> [TASK PROMPT]
Copy the data that follows exactly, and include none of its images.
........
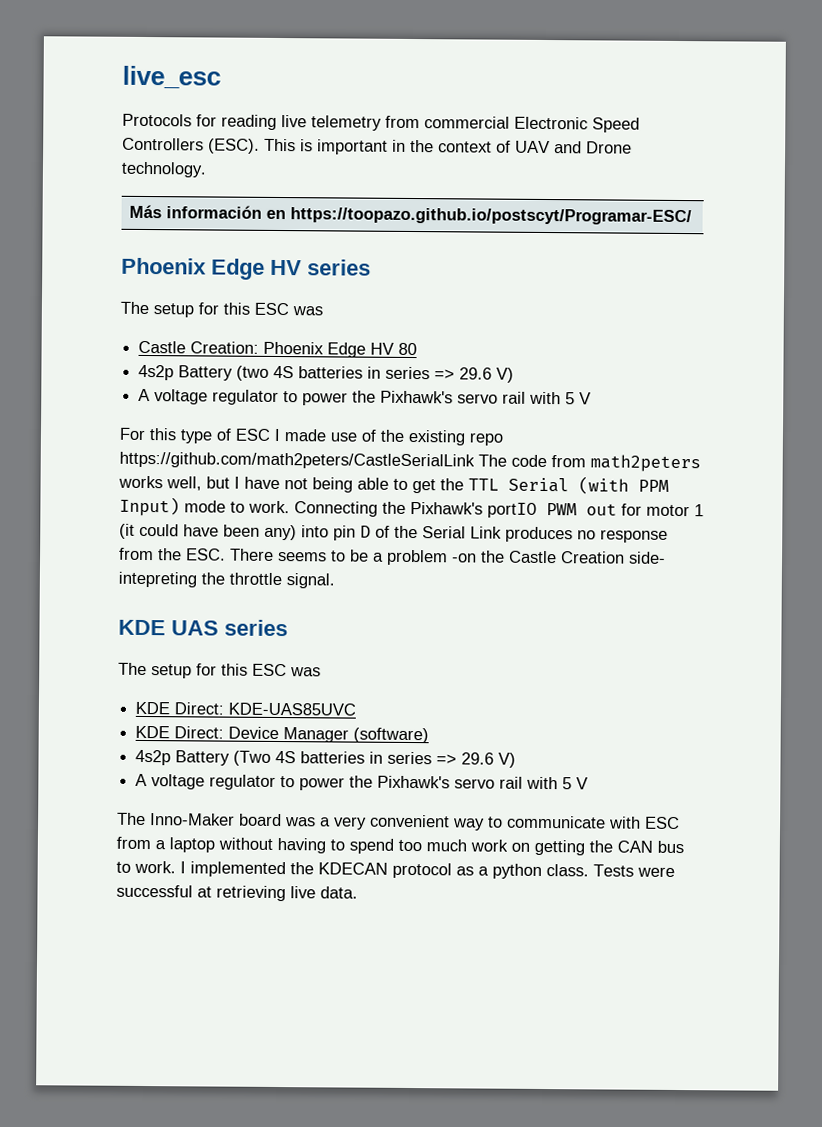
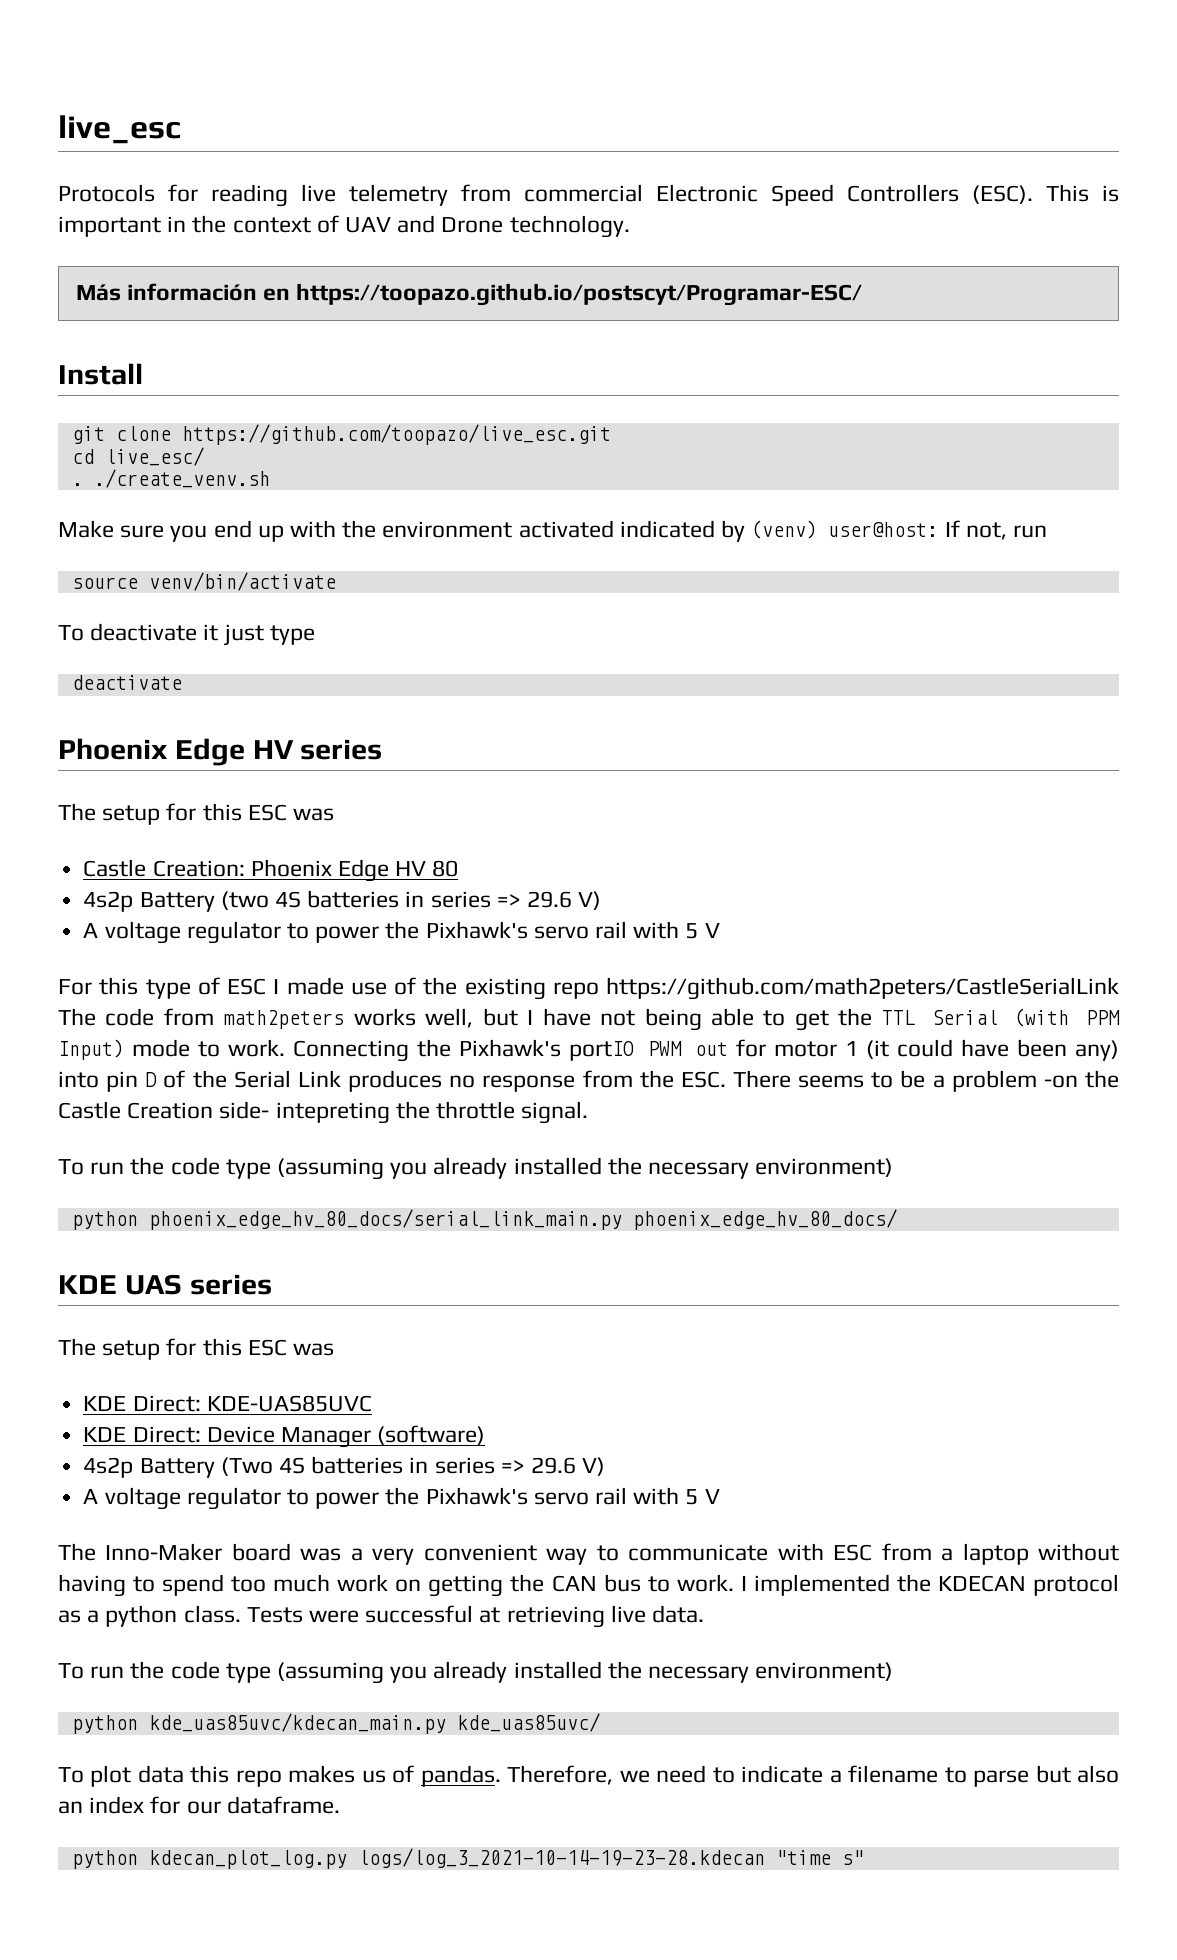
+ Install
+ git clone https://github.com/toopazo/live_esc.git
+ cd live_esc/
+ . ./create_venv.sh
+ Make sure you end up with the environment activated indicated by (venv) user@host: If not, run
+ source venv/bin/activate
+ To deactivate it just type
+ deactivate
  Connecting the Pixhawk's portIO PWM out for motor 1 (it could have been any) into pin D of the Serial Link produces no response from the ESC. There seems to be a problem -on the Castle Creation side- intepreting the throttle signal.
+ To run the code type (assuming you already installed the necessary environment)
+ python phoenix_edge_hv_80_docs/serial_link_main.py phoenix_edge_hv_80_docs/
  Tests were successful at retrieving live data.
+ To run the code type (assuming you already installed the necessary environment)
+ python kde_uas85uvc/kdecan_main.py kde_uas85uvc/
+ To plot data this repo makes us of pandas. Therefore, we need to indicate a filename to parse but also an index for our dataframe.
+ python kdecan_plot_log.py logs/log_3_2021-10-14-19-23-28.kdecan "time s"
........
> [ANSWER BELOW]
+ Install
+ git clone https://github.com/toopazo/live_esc.git
+ cd live_esc/
+ . ./create_venv.sh
+ Make sure you end up with the environment activated indicated by (venv) user@host: If not, run
+ source venv/bin/activate
+ To deactivate it just type
+ deactivate
  Connecting the Pixhawk's portIO PWM out for motor 1 (it could have been any) into pin D of the Serial Link produces no response from the ESC. There seems to be a problem -on the Castle Creation side- intepreting the throttle signal.
+ To run the code type (assuming you already installed the necessary environment)
+ python phoenix_edge_hv_80_docs/serial_link_main.py phoenix_edge_hv_80_docs/
  Tests were successful at retrieving live data.
+ To run the code type (assuming you already installed the necessary environment)
+ python kde_uas85uvc/kdecan_main.py kde_uas85uvc/
+ To plot data this repo makes us of pandas. Therefore, we need to indicate a filename to parse but also an index for our dataframe.
+ python kdecan_plot_log.py logs/log_3_2021-10-14-19-23-28.kdecan "time s"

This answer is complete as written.